Hello World

2020-04-22

While staring at the keywords section in the standard library, I had a sort of epiphany: how difficult would it be to create an interactive tool to explore Rust's syntax? Wouldn't it be nice if we could help with all those pesky keywords and punctuation symbols while exploring real code?

~100h and ~3000LOC later, I'm neck deep into explaine.rs. Getting the punctuation and the keywords was easy, but things quickly spiraled out of control. Since we're on it, we could provide some contextual info, right? Right. Only the problem domain has expanded significantly and now I'm hacking together a sorta-compiler-frontend. Since we're on it, we could try to explore all the dark corners of Rust syntax, right? Ouch. I don't even know if it · will · ever · be · done.

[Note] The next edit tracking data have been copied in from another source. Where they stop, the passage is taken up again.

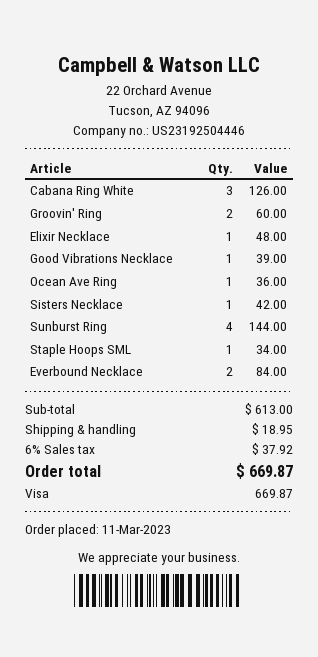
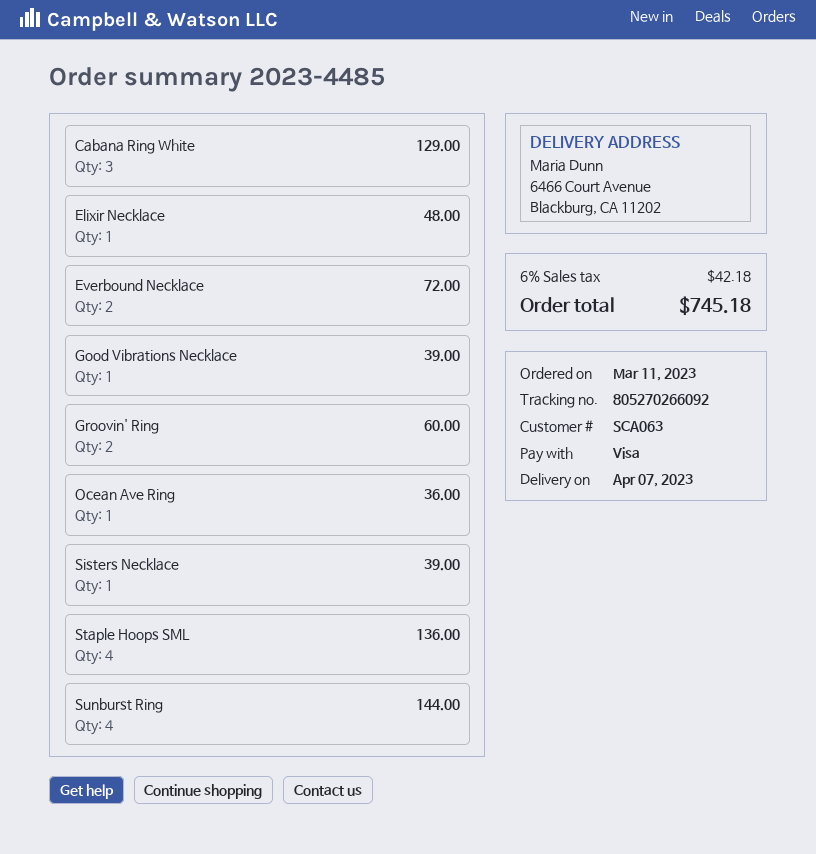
Cabana Ring White: 3 for 126.00 -> 3 for 129.00
Sisters Necklace: 1 for 42.00 -> 1 for 39.00
Staple Hoops SML: 1 for 34.00 -> 4 for 136.00
Everbound Necklace: 2 for 84.00 -> 2 for 72.00
shipping: 18.95 -> none
tax: 6% = 37.92 -> 6% = 42.18
total: 669.87 -> 745.18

The UI itself is somewhat interesting. The "analyzer" is just an implementation of syn's visitor, compiled to WebAssembly. The playground then runs it from a Web Worker, to avoid blocking the main thread. As an extra optimization, we also try to pre-compute "in the background" all possible "hitboxes" in the code where a click would find some help, so we can render a hover effect on top of them efficiently. This pre-computation is unoptimized to the point of embarrassment though.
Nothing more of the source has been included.